§ PROBLEM TO SOLVE:
An exact copy of every record is needed, with the pictures left out.

§ DATA SUPPLIED:
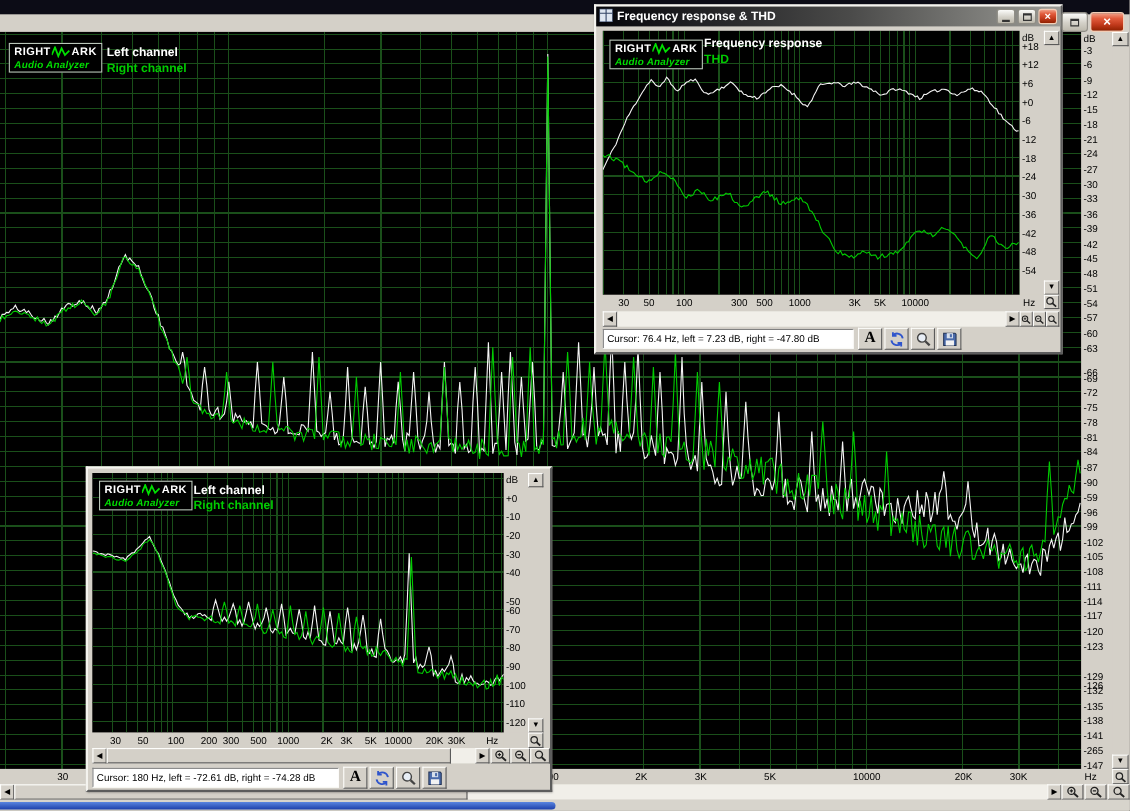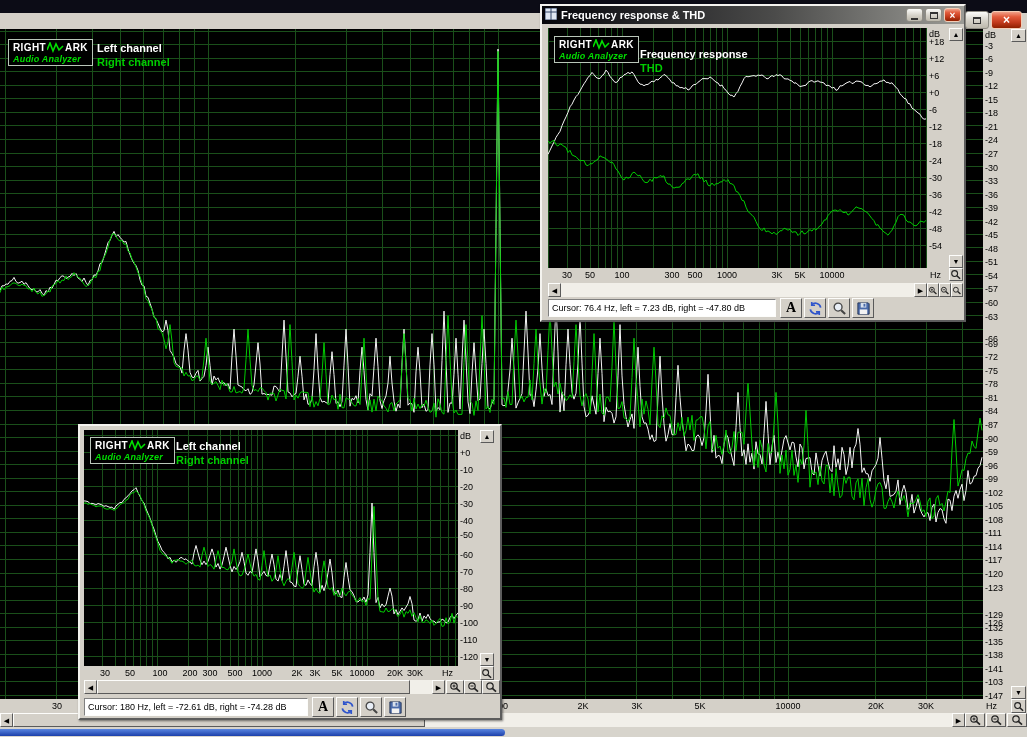--- a/index.html
+++ b/index.html
@@ -113,21 +113,21 @@
       <span style="top: 512.938px;">-114</span>
       <span style="top: 526.489px;">-117</span>
       <span style="top: 540.04px;">-120</span>
       <span style="top: 553.591px;">-123</span>
       <span style="top: 589px;">-126</span>
       <span style="top: 580.693px;">-129</span>
       <span style="top: 594.244px;">-132</span>
       <span style="top: 607.795px;">-135</span>
       <span style="top: 621.346px;">-138</span>
       <span style="top: 634.897px; text-align: right;">-141</span>
-      <span style="top: 648.448px;">-103</span>
+      <span style="top: 648.448px;">-265</span>
       <span style="top: 661.999px;">-147</span>
     </div>
   <div class="btn3" style="left:1011px;top:29px;width:15px;height:13px">
       <span class="arrow">▲</span>
     </div>
   <div class="btn3" style="left:1011px;top:686px;width:15px;height:13px">
       <span class="arrow">▼</span>
     </div>
 
   <div class="haxis" id="haxis-main" style="left:0;top:699px;width:983px;height:14px">
@@ -204,21 +204,21 @@
         <div class="l2">Right channel</div>
       </div>
     </div>
     <div class="vaxis" id="vaxis-small" style="left:378px;top:4px;width:22px;height:236px">
         <span style="top: 1px;">dB</span>
         <span style="top: 18px;">+0</span>
         <span style="top: 35px;">-10</span>
         <span style="top: 52px;">-20</span>
         <span style="top: 69px;">-30</span>
         <span style="top: 86px;">-40</span>
-        <span style="top: 100px;">-50</span>
+        <span style="top: 112px;">-50</span>
         <span style="top: 120px;">-60</span>
         <span style="top: 137px;">-70</span>
         <span style="top: 154px;">-80</span>
         <span style="top: 171px;">-90</span>
         <span style="top: 188px;">-100</span>
         <span style="top: 205px;">-110</span>
         <span style="top: 222px;">-120</span>
       </div>
     <div class="btn3" style="left:400px;top:4px;width:14px;height:13px">
         <span class="arrow">▲</span>
@@ -333,21 +333,21 @@
       <div class="logo" style="left:6px;top:8px">
         <div class="r1">
             <span>RIGHT</span>
             <svg width="17" height="11" viewBox="0 0 17 11">
               <polyline points="0,8 3,1 6,9 9,2 12,8 16,4" stroke="#00e000" fill="none" stroke-width="1.6"></polyline>
             </svg>
             <span>ARK</span>
           </div>
         <div class="r2">Audio Analyzer</div>
       </div>
-      <div class="legend" style="left:92px;top:19px">
+      <div class="legend" style="left:92px;top:5px">
         <div class="l1">Frequency response</div>
         <div class="l2">THD</div>
       </div>
     </div>
     <div class="vaxis" id="vaxis-freq" style="left:385px;top:22px;width:22px;height:240px">
         <span style="top: 1px;">dB</span>
         <span style="top: 9px;">+18</span>
         <span style="top: 25.998px;">+12</span>
         <span style="top: 42.996px;">+6</span>
         <span style="top: 59.994px;">+0</span>

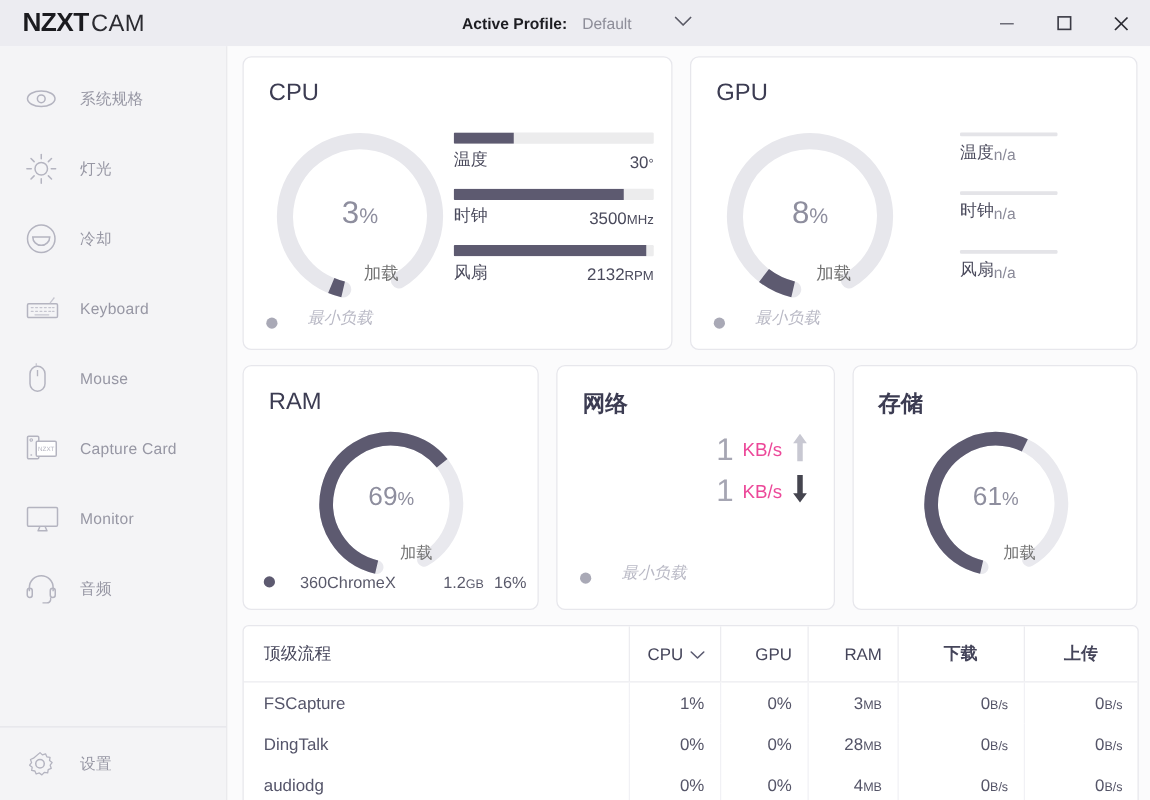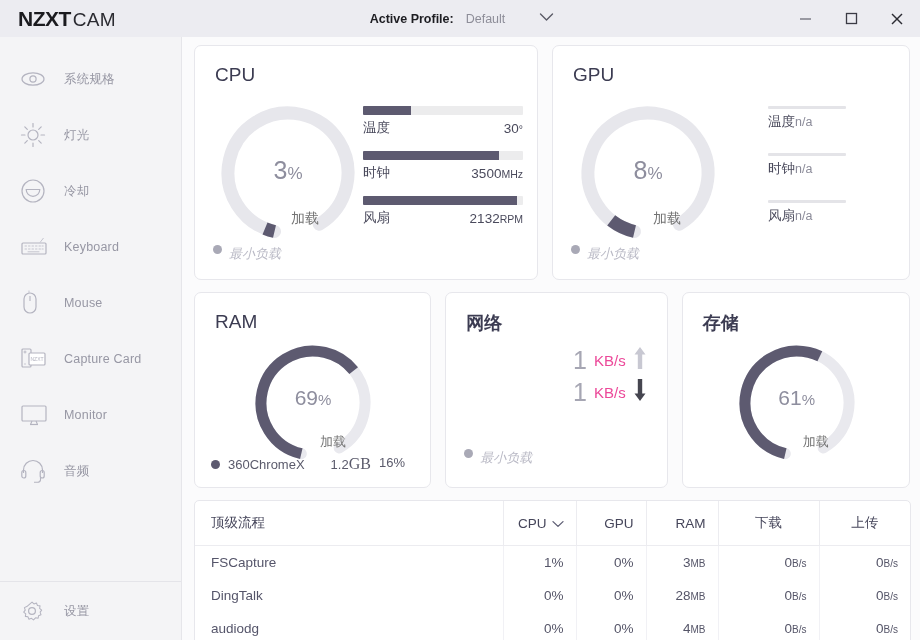--- a/index.html
+++ b/index.html
@@ -77,34 +77,34 @@
   .gauge-val {
     position: absolute; width: 100%; text-align: center;
     font-size: 25px; color: #8e8e9e; font-weight: 300;
   }
   .gauge-unit { font-size: 17px; }
   .gauge-caption {
     position: absolute; font-size: 14px; color: #737373;
   }
 
   .legend {
-    position: absolute; display: flex; align-items: flex-start; gap: 7px;
+    position: absolute; display: flex; align-items: flex-end; gap: 24px;
     font-size: 13px;
   }
   .legend-dot { width: 9px; height: 9px; border-radius: 50%; background: #a9a9b6; }
   .legend-text { color: #b9b9c5; font-style: italic; }
 
   
   .stats { position: absolute; }
   .stat { margin-bottom: 14px; }
   .bar-track { height: 9px; background: #ececed; border-radius: 1px; overflow: hidden; }
   .bar-fill { height: 100%; background: #5d5a70; }
   .bar-track.empty { height: 3px; background: #e4e4e8; }
   .stat-row {
-    display: flex; justify-content: space-between; align-items: center;
+    display: flex; justify-content: space-between; align-items: flex-end;
     margin-top: 4px;
   }
   .stat-name { font-size: 13.5px; color: #4a4a5c; }
   .stat-val { font-size: 13.5px; color: #4a4a5c; }
   .stat-val .unit { font-size: 10.5px; }
   .stat-na { font-size: 12.5px; color: #8b8b99; }
 
   
   .row-mid { display: flex; gap: 14px; margin-top: 12px; }
   .card-ram { width: 240px; height: 196px; position: relative; }
@@ -114,42 +114,42 @@
   .net-rows {
     position: absolute; right: 20px; top: 52px;
     display: flex; flex-direction: column; gap: 2px; align-items: flex-end;
   }
   .net-row { display: flex; align-items: center; gap: 7px; }
   .net-num { font-size: 25px; color: #a6a6b3; font-weight: 300; }
   .net-unit { font-size: 15px; color: #ec4899; text-align: right; }
 
   .ram-legend {
     position: absolute; left: 16px; bottom: 14px;
-    display: flex; align-items: center; gap: 8px; font-size: 13px; color: #5a5a6b;
+    display: flex; align-items: center; gap: 20px; font-size: 13px; color: #5a5a6b;
   }
   .ram-dot { width: 9px; height: 9px; border-radius: 50%; background: #5d5a70; }
   .ram-sizes { margin-left: 18px; display: flex; gap: 8px; color: #5a5a6b; }
-  .ram-sizes .unit { font-size: 16px; font-family: Liberation Serif, serif; }
+  .ram-sizes .unit { font-size: 10px; }
 
   
   .table-card {
     margin-top: 12px; width: 717px;
     background: #fff; border: 1px solid #e7e7ec; border-radius: 5px;
     overflow: hidden;
   }
   table { width: 100%; border-collapse: collapse; table-layout: fixed; }
   thead th {
     font-size: 13.5px; font-weight: 400; color: #45455a;
     padding: 13px 12px; border-bottom: 1px solid #ececf0;
     border-left: 1px solid #ececf0;
     text-align: right; white-space: nowrap;
   }
   thead th.first { text-align: left; border-left: none; padding-left: 16px; }
   thead th .sorth { display: inline-flex; align-items: center; gap: 5px; justify-content: flex-end; width: 100%; }
-  thead th.ctr { text-align: center; }
+  thead th.ctr { text-align: center; font-weight: bold; }
   thead th.ctr .inner { display: block; text-align: center; }
   tbody td {
     font-size: 13.5px; color: #555568; padding: 9px 12px;
     text-align: right; border-left: 1px solid #f1f1f5;
     white-space: nowrap;
   }
   tbody td.first { text-align: left; border-left: none; padding-left: 16px; color: #55556a; }
   tbody tr + tr td { }
   tbody td .unit { font-size: 10px; }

§ SOLUTION BELOW:
--- a/index.html
+++ b/index.html
@@ -113,21 +113,21 @@
       <span style="top: 512.938px;">-114</span>
       <span style="top: 526.489px;">-117</span>
       <span style="top: 540.04px;">-120</span>
       <span style="top: 553.591px;">-123</span>
       <span style="top: 589px;">-126</span>
       <span style="top: 580.693px;">-129</span>
       <span style="top: 594.244px;">-132</span>
       <span style="top: 607.795px;">-135</span>
       <span style="top: 621.346px;">-138</span>
       <span style="top: 634.897px; text-align: right;">-141</span>
-      <span style="top: 648.448px;">-103</span>
+      <span style="top: 648.448px;">-265</span>
       <span style="top: 661.999px;">-147</span>
     </div>
   <div class="btn3" style="left:1011px;top:29px;width:15px;height:13px">
       <span class="arrow">▲</span>
     </div>
   <div class="btn3" style="left:1011px;top:686px;width:15px;height:13px">
       <span class="arrow">▼</span>
     </div>
 
   <div class="haxis" id="haxis-main" style="left:0;top:699px;width:983px;height:14px">
@@ -204,21 +204,21 @@
         <div class="l2">Right channel</div>
       </div>
     </div>
     <div class="vaxis" id="vaxis-small" style="left:378px;top:4px;width:22px;height:236px">
         <span style="top: 1px;">dB</span>
         <span style="top: 18px;">+0</span>
         <span style="top: 35px;">-10</span>
         <span style="top: 52px;">-20</span>
         <span style="top: 69px;">-30</span>
         <span style="top: 86px;">-40</span>
-        <span style="top: 100px;">-50</span>
+        <span style="top: 112px;">-50</span>
         <span style="top: 120px;">-60</span>
         <span style="top: 137px;">-70</span>
         <span style="top: 154px;">-80</span>
         <span style="top: 171px;">-90</span>
         <span style="top: 188px;">-100</span>
         <span style="top: 205px;">-110</span>
         <span style="top: 222px;">-120</span>
       </div>
     <div class="btn3" style="left:400px;top:4px;width:14px;height:13px">
         <span class="arrow">▲</span>
@@ -333,21 +333,21 @@
       <div class="logo" style="left:6px;top:8px">
         <div class="r1">
             <span>RIGHT</span>
             <svg width="17" height="11" viewBox="0 0 17 11">
               <polyline points="0,8 3,1 6,9 9,2 12,8 16,4" stroke="#00e000" fill="none" stroke-width="1.6"></polyline>
             </svg>
             <span>ARK</span>
           </div>
         <div class="r2">Audio Analyzer</div>
       </div>
-      <div class="legend" style="left:92px;top:19px">
+      <div class="legend" style="left:92px;top:5px">
         <div class="l1">Frequency response</div>
         <div class="l2">THD</div>
       </div>
     </div>
     <div class="vaxis" id="vaxis-freq" style="left:385px;top:22px;width:22px;height:240px">
         <span style="top: 1px;">dB</span>
         <span style="top: 9px;">+18</span>
         <span style="top: 25.998px;">+12</span>
         <span style="top: 42.996px;">+6</span>
         <span style="top: 59.994px;">+0</span>

--- a/index.html
+++ b/index.html
@@ -77,34 +77,34 @@
   .gauge-val {
     position: absolute; width: 100%; text-align: center;
     font-size: 25px; color: #8e8e9e; font-weight: 300;
   }
   .gauge-unit { font-size: 17px; }
   .gauge-caption {
     position: absolute; font-size: 14px; color: #737373;
   }
 
   .legend {
-    position: absolute; display: flex; align-items: flex-start; gap: 7px;
+    position: absolute; display: flex; align-items: flex-end; gap: 24px;
     font-size: 13px;
   }
   .legend-dot { width: 9px; height: 9px; border-radius: 50%; background: #a9a9b6; }
   .legend-text { color: #b9b9c5; font-style: italic; }
 
   
   .stats { position: absolute; }
   .stat { margin-bottom: 14px; }
   .bar-track { height: 9px; background: #ececed; border-radius: 1px; overflow: hidden; }
   .bar-fill { height: 100%; background: #5d5a70; }
   .bar-track.empty { height: 3px; background: #e4e4e8; }
   .stat-row {
-    display: flex; justify-content: space-between; align-items: center;
+    display: flex; justify-content: space-between; align-items: flex-end;
     margin-top: 4px;
   }
   .stat-name { font-size: 13.5px; color: #4a4a5c; }
   .stat-val { font-size: 13.5px; color: #4a4a5c; }
   .stat-val .unit { font-size: 10.5px; }
   .stat-na { font-size: 12.5px; color: #8b8b99; }
 
   
   .row-mid { display: flex; gap: 14px; margin-top: 12px; }
   .card-ram { width: 240px; height: 196px; position: relative; }
@@ -114,42 +114,42 @@
   .net-rows {
     position: absolute; right: 20px; top: 52px;
     display: flex; flex-direction: column; gap: 2px; align-items: flex-end;
   }
   .net-row { display: flex; align-items: center; gap: 7px; }
   .net-num { font-size: 25px; color: #a6a6b3; font-weight: 300; }
   .net-unit { font-size: 15px; color: #ec4899; text-align: right; }
 
   .ram-legend {
     position: absolute; left: 16px; bottom: 14px;
-    display: flex; align-items: center; gap: 8px; font-size: 13px; color: #5a5a6b;
+    display: flex; align-items: center; gap: 20px; font-size: 13px; color: #5a5a6b;
   }
   .ram-dot { width: 9px; height: 9px; border-radius: 50%; background: #5d5a70; }
   .ram-sizes { margin-left: 18px; display: flex; gap: 8px; color: #5a5a6b; }
-  .ram-sizes .unit { font-size: 16px; font-family: Liberation Serif, serif; }
+  .ram-sizes .unit { font-size: 10px; }
 
   
   .table-card {
     margin-top: 12px; width: 717px;
     background: #fff; border: 1px solid #e7e7ec; border-radius: 5px;
     overflow: hidden;
   }
   table { width: 100%; border-collapse: collapse; table-layout: fixed; }
   thead th {
     font-size: 13.5px; font-weight: 400; color: #45455a;
     padding: 13px 12px; border-bottom: 1px solid #ececf0;
     border-left: 1px solid #ececf0;
     text-align: right; white-space: nowrap;
   }
   thead th.first { text-align: left; border-left: none; padding-left: 16px; }
   thead th .sorth { display: inline-flex; align-items: center; gap: 5px; justify-content: flex-end; width: 100%; }
-  thead th.ctr { text-align: center; }
+  thead th.ctr { text-align: center; font-weight: bold; }
   thead th.ctr .inner { display: block; text-align: center; }
   tbody td {
     font-size: 13.5px; color: #555568; padding: 9px 12px;
     text-align: right; border-left: 1px solid #f1f1f5;
     white-space: nowrap;
   }
   tbody td.first { text-align: left; border-left: none; padding-left: 16px; color: #55556a; }
   tbody tr + tr td { }
   tbody td .unit { font-size: 10px; }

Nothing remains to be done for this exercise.